Matrix Calculus

Derivatives of Matrix-Valued Matrix Functions

So far we have discussed differentials of scalar functions and Jacobians of vector-valued functions. We now extend the same differential calculus to matrix-valued functions of a matrix argument, \(F : \mathbb{R}^{n \times n} \to \mathbb{R}^{n \times n}\). Our running examples will be \(F(X) = X^k\) and \(F(X) = X^{-1}\); at the end of the page we use the same framework to differentiate an LU decomposition.

Operator form is essential here. For scalar-in / scalar-out and vector-in / vector-out cases, the differential admits the compact matrix-product form \(df = f'(x)\,dx\). For matrix-in / matrix-out functions this compact form breaks down: the "Jacobian" is naturally a \(4\)-index tensor, or equivalently an \(n^2 \times n^2\) matrix acting on \(\mathrm{vec}(dX)\). In day-to-day calculation, the operator notation \[ dF \;=\; F'(X)[\,dX\,] \] is both cleaner and more honest: the differential \(F'(X)\) is a linear map \(\mathbb{R}^{n \times n} \to \mathbb{R}^{n \times n}\), applied to the input perturbation \(dX\), and its action may involve \(dX\) in multiple positions. We will read off \(F'(X)[\,\cdot\,]\) directly from the expansion of \(F(X + dX) - F(X)\).
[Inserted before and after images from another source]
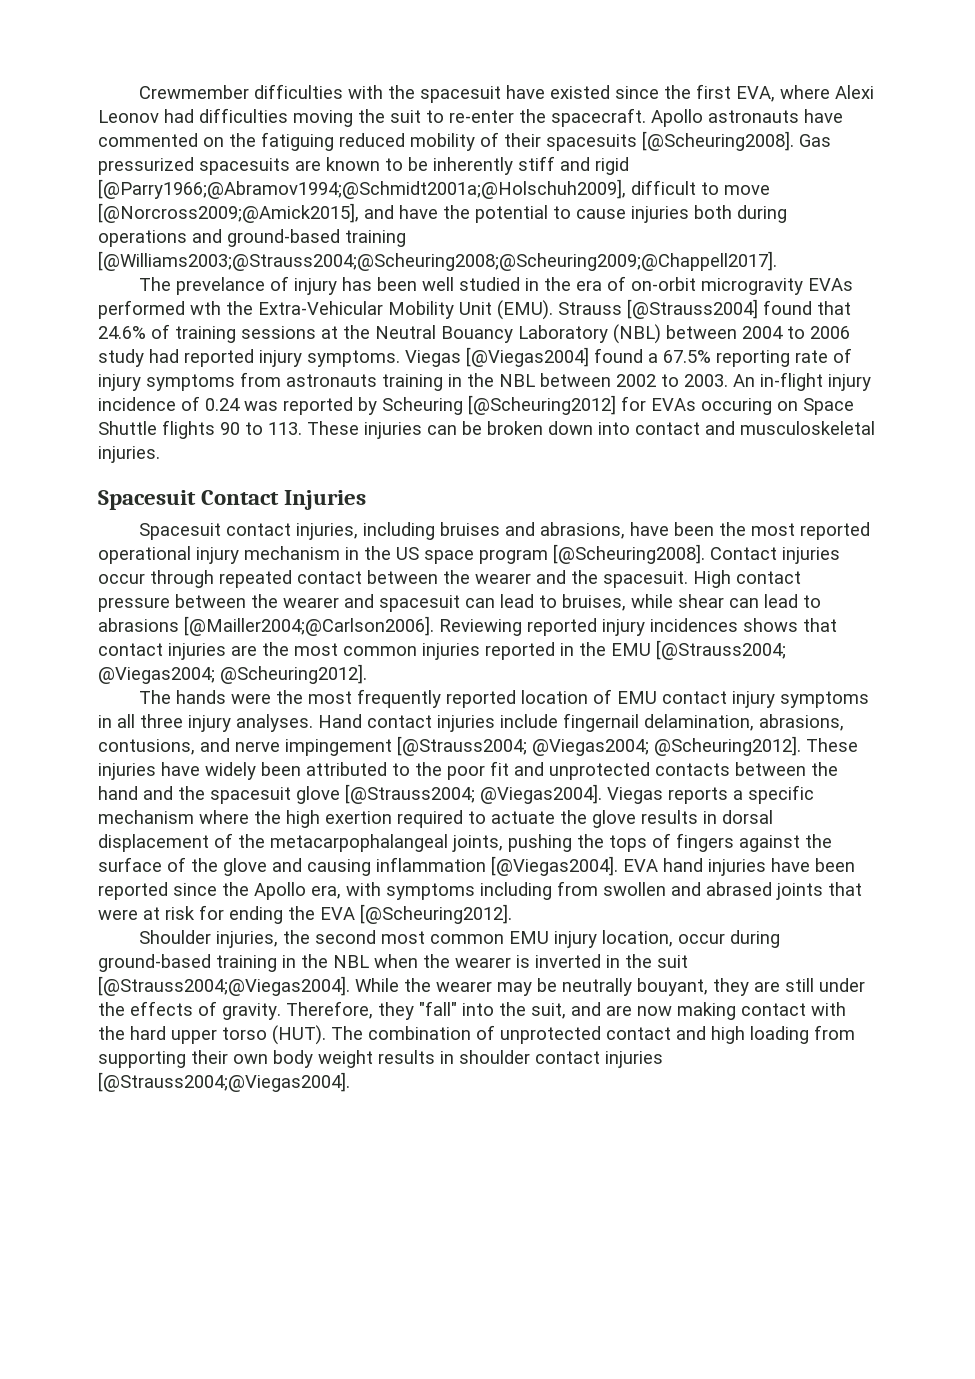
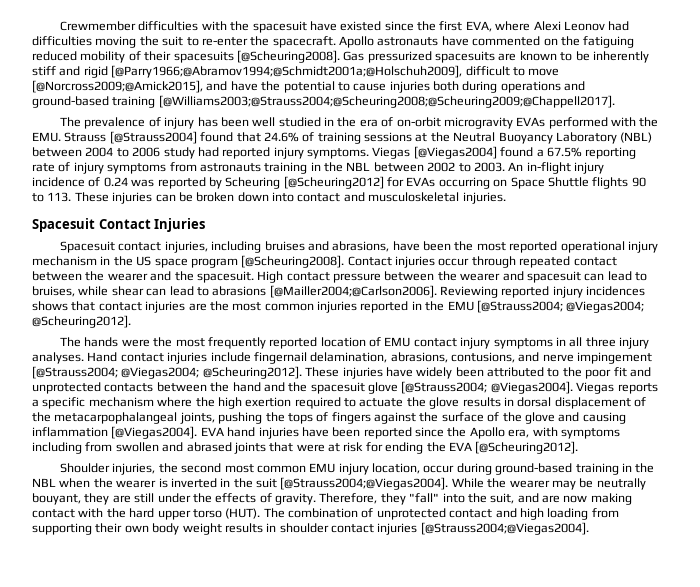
- The prevelance of injury has been well studied in the era of on-orbit microgravity EVAs performed wth the Extra-Vehicular Mobility Unit (EMU). Strauss [@Strauss2004] found that 24.6% of training sessions at the Neutral Bouancy Laboratory (NBL) between 2004 to 2006 study had reported injury symptoms.
+ The prevalence of injury has been well studied in the era of on-orbit microgravity EVAs performed with the EMU. Strauss [@Strauss2004] found that 24.6% of training sessions at the Neutral Buoyancy Laboratory (NBL) between 2004 to 2006 study had reported injury symptoms.
- An in-flight injury incidence of 0.24 was reported by Scheuring [@Scheuring2012] for EVAs occuring on Space Shuttle flights 90 to 113. These injuries can be broken down into contact and musculoskeletal injuries.
+ An in-flight injury incidence of 0.24 was reported by Scheuring [@Scheuring2012] for EVAs occurring on Space Shuttle flights 90 to 113. These injuries can be broken down into contact and musculoskeletal injuries.

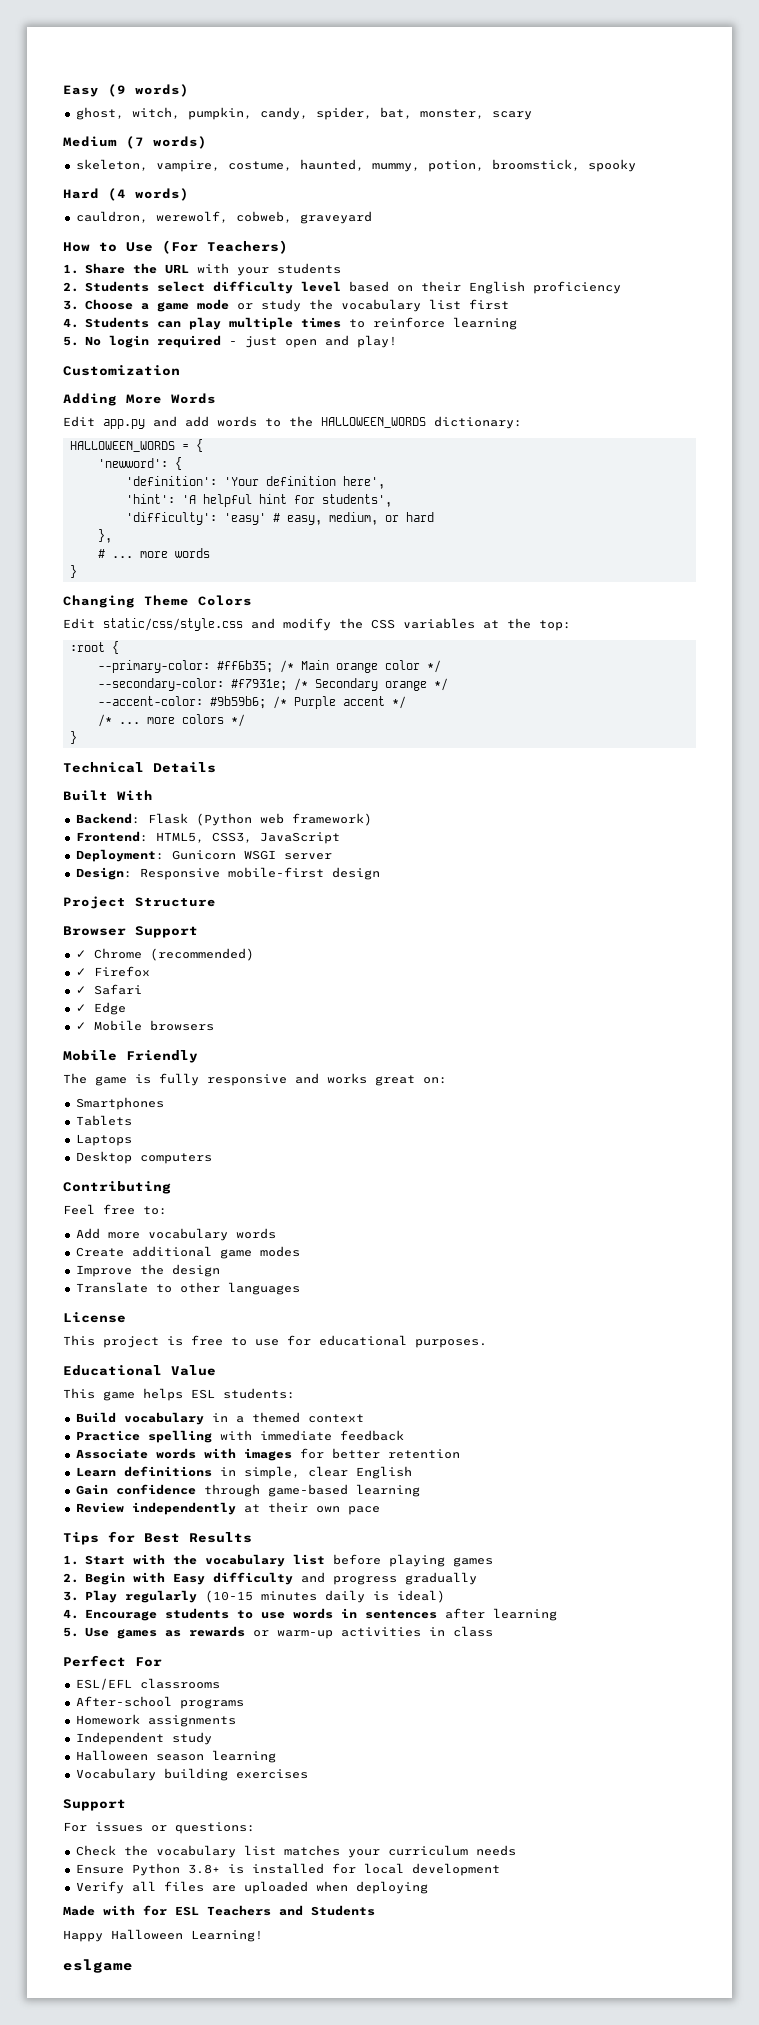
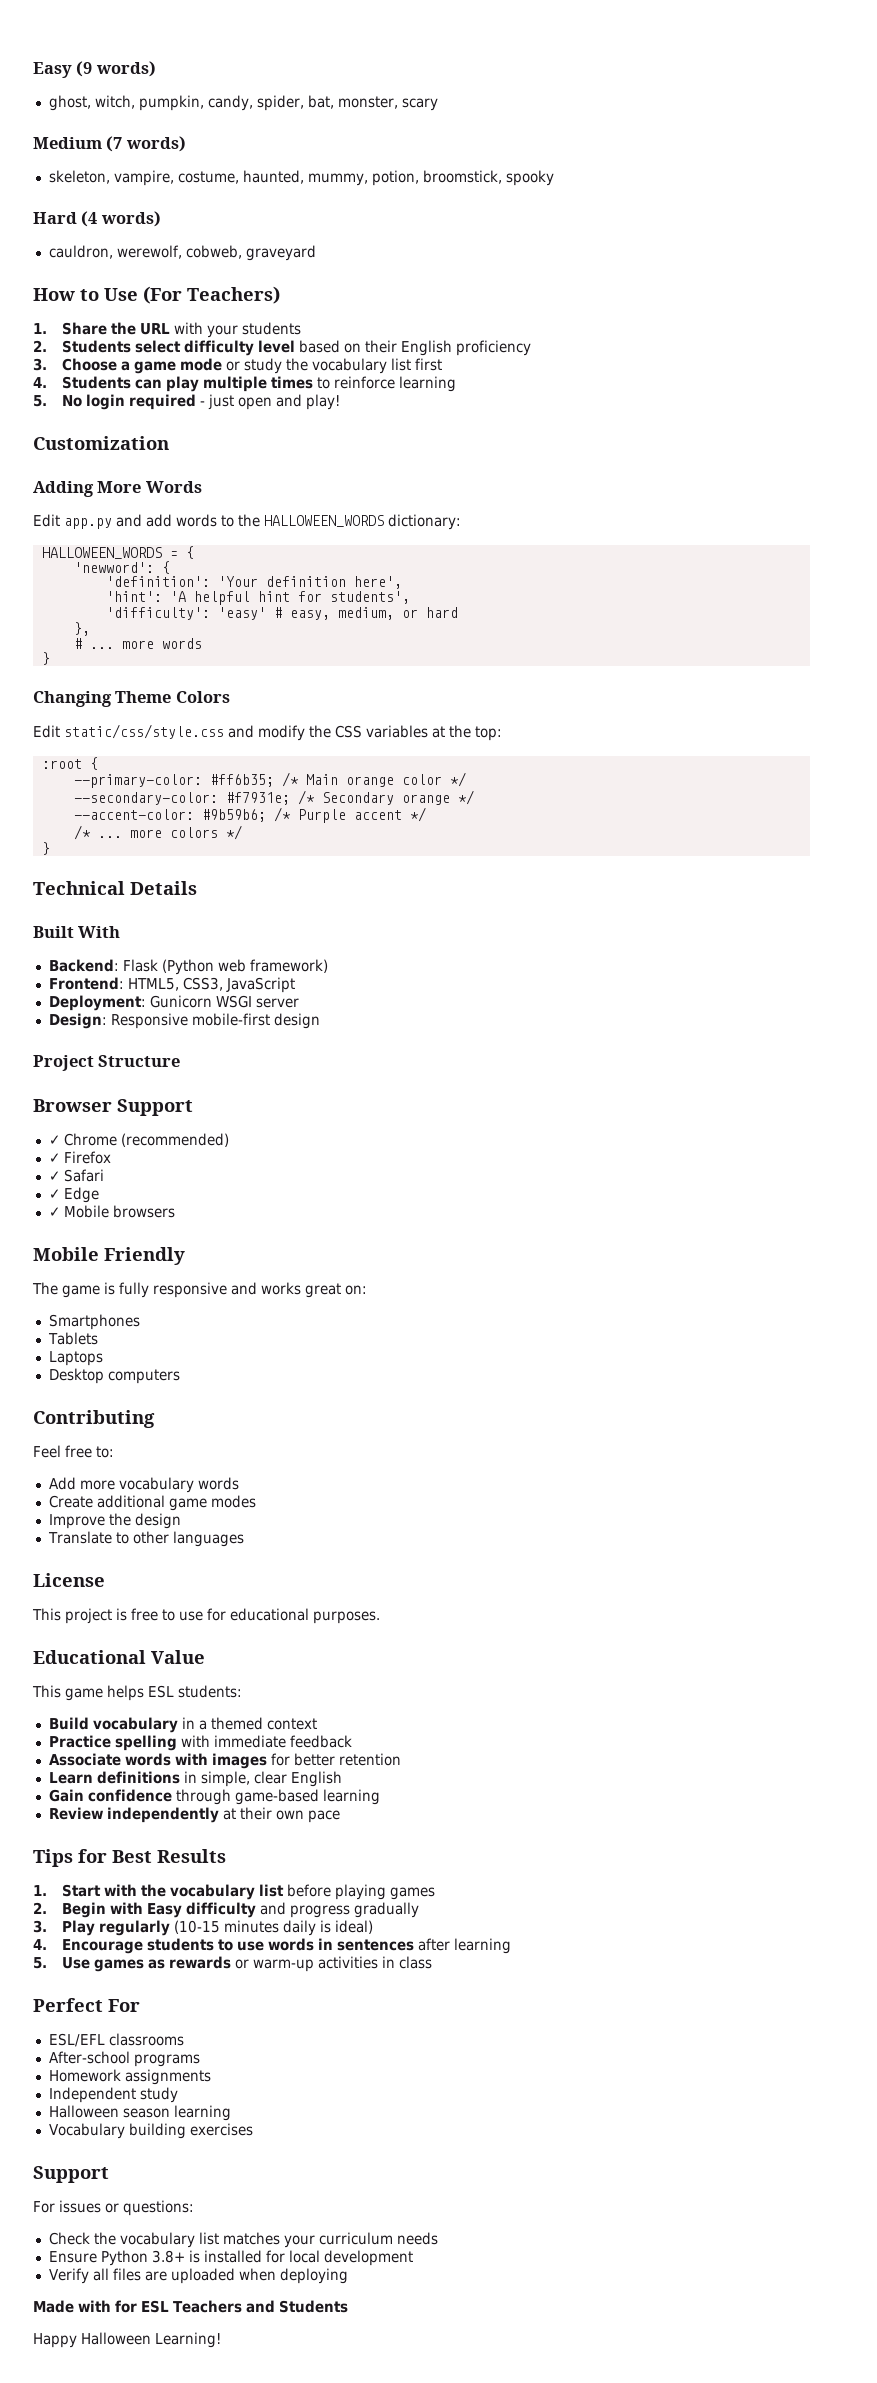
- eslgame

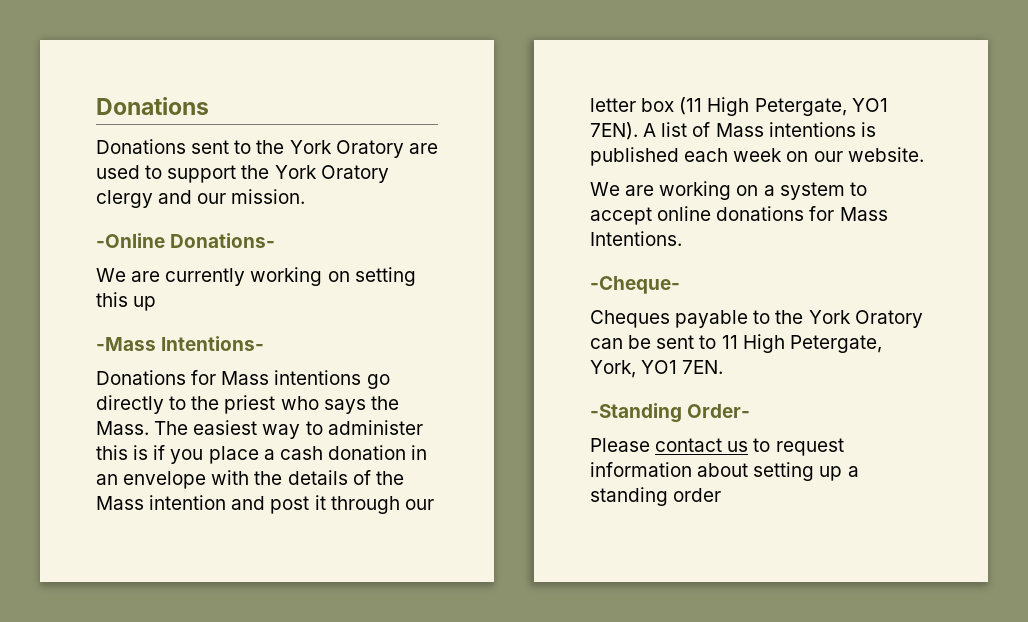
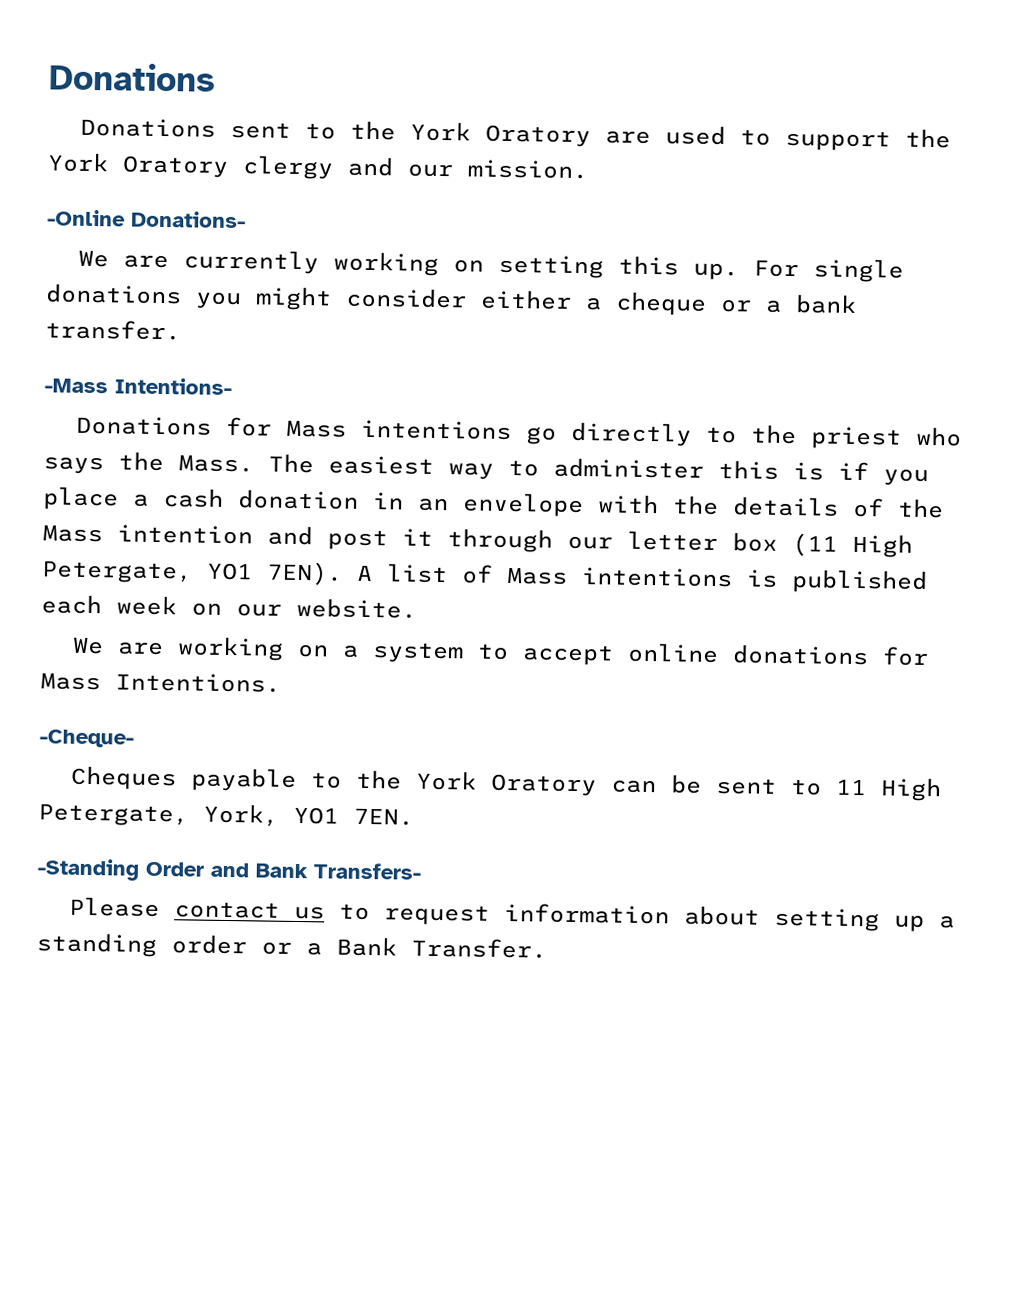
- We are currently working on setting this up
+ We are currently working on setting this up. For single donations you might consider either a cheque or a bank transfer.
- -Standing Order-
+ -Standing Order and Bank Transfers-
- Please contact us to request information about setting up a standing order
+ Please contact us to request information about setting up a standing order or a Bank Transfer.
The product rule preserves order. Because matrix multiplication is not commutative, the differential product rule must preserve the relative positions of the factors: \[ d(AB) \;=\; (dA)\,B + A\,(dB). \] Moving a \(dX\) past a constant matrix changes the value; this is the single most common source of error in matrix calculus.

Warm-up: affine matrix functions

For an affine map \(F(X) = AXB + C\) with \(A, B, C\) constant, the increment is exact: \[ \Delta F \;=\; A(X + dX)B + C - (AXB + C) \;=\; A\,(dX)\,B. \] There is no \(o(\|dX\|)\) remainder, so the differential is simply \[ dF \;=\; F'(X)[\,dX\,] \;=\; A\,(dX)\,B. \] The linear map \(F'(X)\) is the "sandwich operator" \(Z \mapsto AZB\), independent of \(X\). Two special cases: \(F(X) = AX\) gives \(dF = A\,dX\); \(F(X) = X\) gives \(dF = dX\). The full sandwich form \(A(\cdot)B\) is a pattern we will see repeatedly, notably in the inverse and LU examples below.

Example 1: Power of a matrix, \(F(X) = X^3\)

Example 1.

Let \(F(X) = X^3\) with \(X \in \mathbb{R}^{n \times n}\). Expanding the increment and keeping only linear-in-\(dX\) terms: \[ \begin{align*} (X+dX)^3 - X^3 &= X^2(dX) + X(dX)X + (dX)X^2 \\\\ &\quad + X(dX)^2 + (dX)X(dX) + (dX)^2 X + (dX)^3. \end{align*} \] The four nonlinear terms (three quadratic and one cubic in \(dX\)) are \(o(\|dX\|)\): each is bounded by a constant multiple of \(\|dX\|^2\) via submultiplicativity of the operator norm (e.g. \(\|X(dX)^2\| \leq \|X\|_{\mathrm{op}}\|dX\|^2\)). The three linear terms give the differential: \[ dF \;=\; F'(X)[\,dX\,] \;=\; (dX)X^2 + X(dX)X + X^2(dX). \] Note how each of the three factors of \(X\) in \(X^3\) contributes one term, with \(dX\) inserted at that factor's position; the non-commutativity of multiplication forbids collecting them into a single "coefficient".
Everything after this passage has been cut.